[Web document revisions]
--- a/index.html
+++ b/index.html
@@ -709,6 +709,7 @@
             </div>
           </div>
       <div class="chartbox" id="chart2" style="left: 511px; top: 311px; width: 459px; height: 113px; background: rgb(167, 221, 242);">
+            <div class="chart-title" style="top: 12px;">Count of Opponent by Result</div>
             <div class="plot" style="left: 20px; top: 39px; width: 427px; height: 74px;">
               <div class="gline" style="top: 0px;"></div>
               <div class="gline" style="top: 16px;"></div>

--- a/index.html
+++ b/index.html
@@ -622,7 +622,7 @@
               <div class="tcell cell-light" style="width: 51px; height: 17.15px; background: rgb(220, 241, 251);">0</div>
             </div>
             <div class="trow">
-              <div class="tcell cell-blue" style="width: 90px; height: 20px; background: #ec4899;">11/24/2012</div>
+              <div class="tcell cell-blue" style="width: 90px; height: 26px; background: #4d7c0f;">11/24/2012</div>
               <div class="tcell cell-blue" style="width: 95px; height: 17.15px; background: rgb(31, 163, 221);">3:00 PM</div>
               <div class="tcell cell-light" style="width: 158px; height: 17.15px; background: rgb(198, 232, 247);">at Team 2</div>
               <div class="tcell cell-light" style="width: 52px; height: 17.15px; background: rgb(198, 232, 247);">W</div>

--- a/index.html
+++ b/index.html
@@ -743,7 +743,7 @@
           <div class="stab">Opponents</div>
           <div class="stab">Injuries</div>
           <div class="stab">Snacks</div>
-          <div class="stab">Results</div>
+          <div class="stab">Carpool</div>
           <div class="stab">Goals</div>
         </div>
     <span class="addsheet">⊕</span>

...

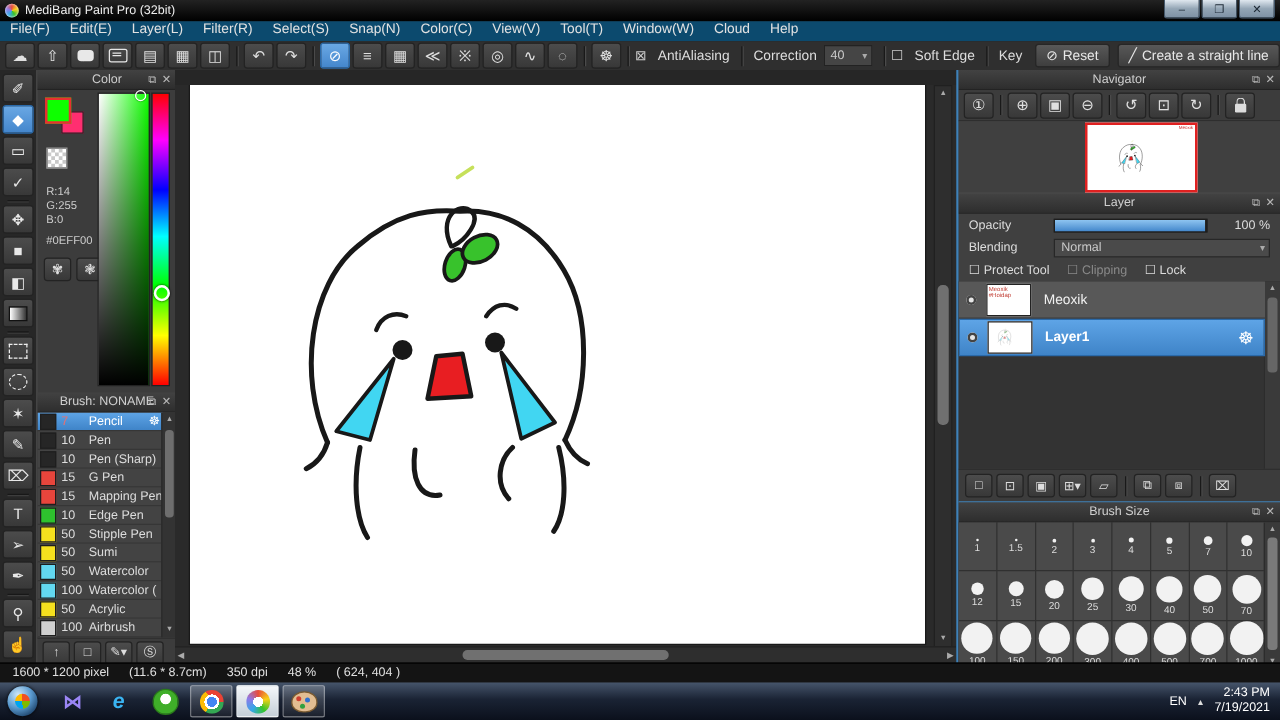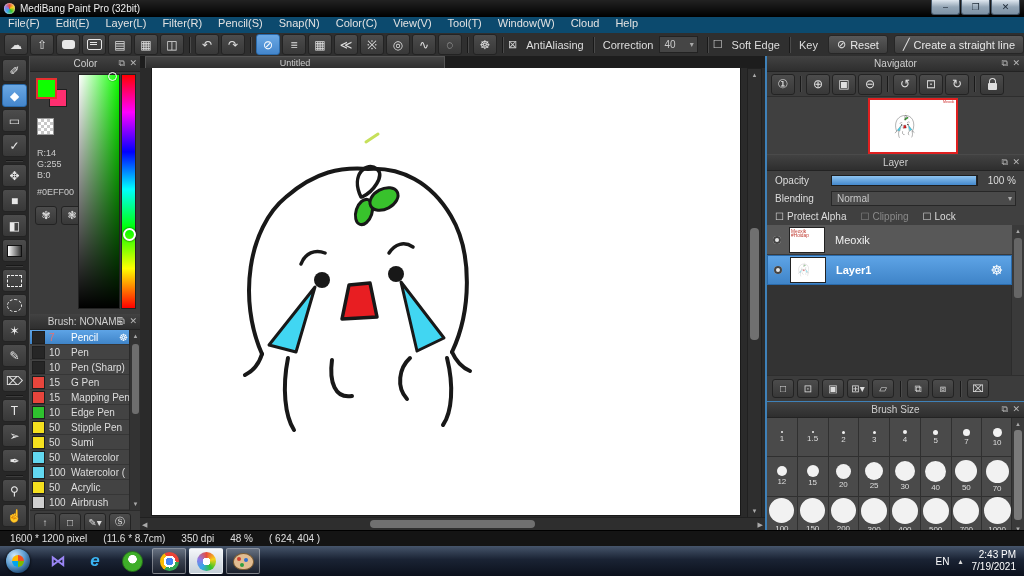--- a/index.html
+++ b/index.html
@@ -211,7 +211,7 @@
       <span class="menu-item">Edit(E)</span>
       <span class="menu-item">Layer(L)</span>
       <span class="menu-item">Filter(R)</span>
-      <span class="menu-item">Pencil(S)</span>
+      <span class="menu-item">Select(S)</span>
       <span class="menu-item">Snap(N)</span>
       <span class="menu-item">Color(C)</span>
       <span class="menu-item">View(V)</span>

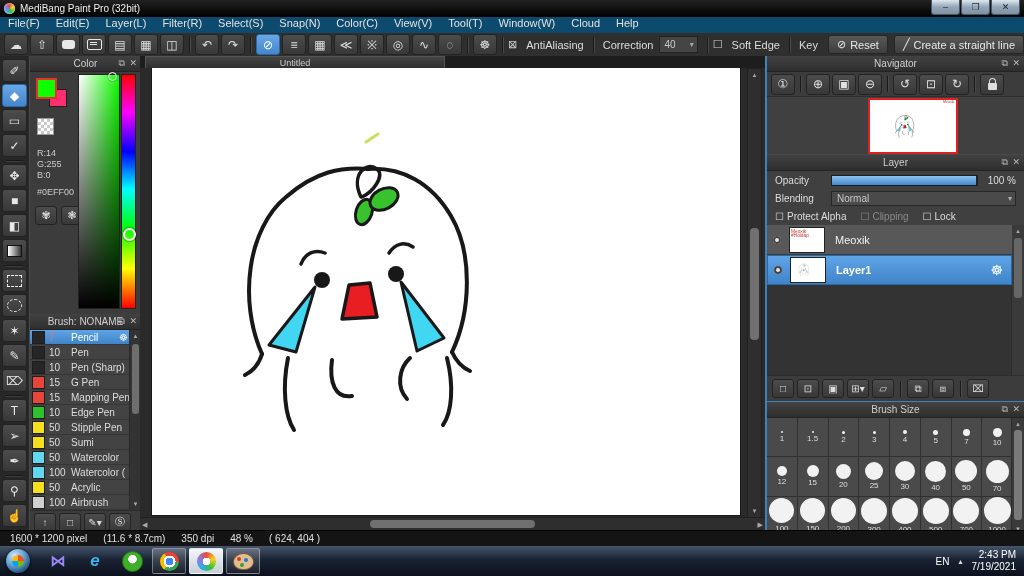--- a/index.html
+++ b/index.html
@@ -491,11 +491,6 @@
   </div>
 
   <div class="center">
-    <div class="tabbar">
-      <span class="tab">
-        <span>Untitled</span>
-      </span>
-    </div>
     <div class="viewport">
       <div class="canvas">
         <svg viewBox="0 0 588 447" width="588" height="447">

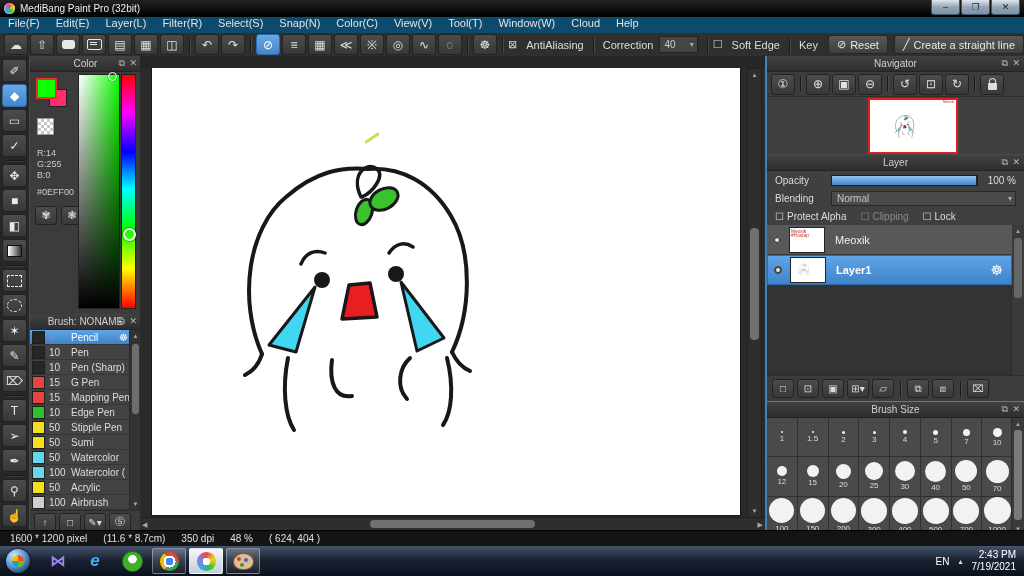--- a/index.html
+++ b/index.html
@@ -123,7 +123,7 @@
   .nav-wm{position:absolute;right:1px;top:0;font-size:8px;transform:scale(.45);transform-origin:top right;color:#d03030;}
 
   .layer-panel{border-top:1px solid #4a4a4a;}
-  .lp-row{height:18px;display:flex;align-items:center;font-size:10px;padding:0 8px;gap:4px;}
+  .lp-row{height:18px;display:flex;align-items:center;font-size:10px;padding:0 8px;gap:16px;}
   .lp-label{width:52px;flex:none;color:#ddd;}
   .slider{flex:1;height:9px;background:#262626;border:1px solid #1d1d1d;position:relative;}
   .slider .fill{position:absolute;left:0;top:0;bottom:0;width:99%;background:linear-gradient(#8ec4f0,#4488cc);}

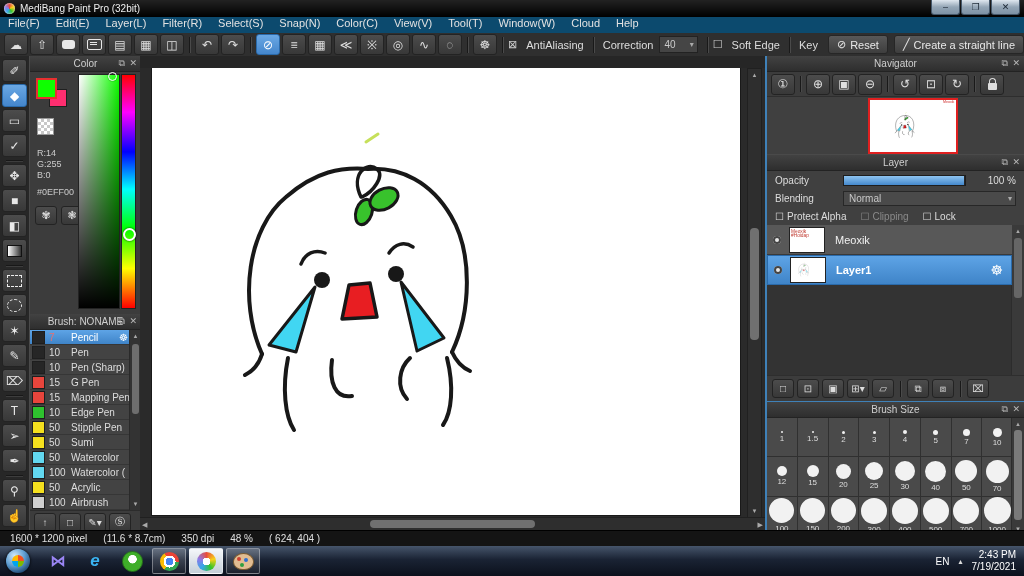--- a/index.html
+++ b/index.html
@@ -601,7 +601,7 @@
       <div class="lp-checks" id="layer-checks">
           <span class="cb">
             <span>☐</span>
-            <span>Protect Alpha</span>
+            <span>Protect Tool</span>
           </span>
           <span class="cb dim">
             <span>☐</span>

» **Problem**:
Go through the entries above, and wherever a line holds the word "light", copy that line.

» **The answer**:
               <div class="tcell cell-light" style="width: 51px; height: 17.15px; background: rgb(220, 241, 251);">0</div>
               <div class="tcell cell-light" style="width: 158px; height: 17.15px; background: rgb(198, 232, 247);">at Team 2</div>
               <div class="tcell cell-light" style="width: 52px; height: 17.15px; background: rgb(198, 232, 247);">W</div>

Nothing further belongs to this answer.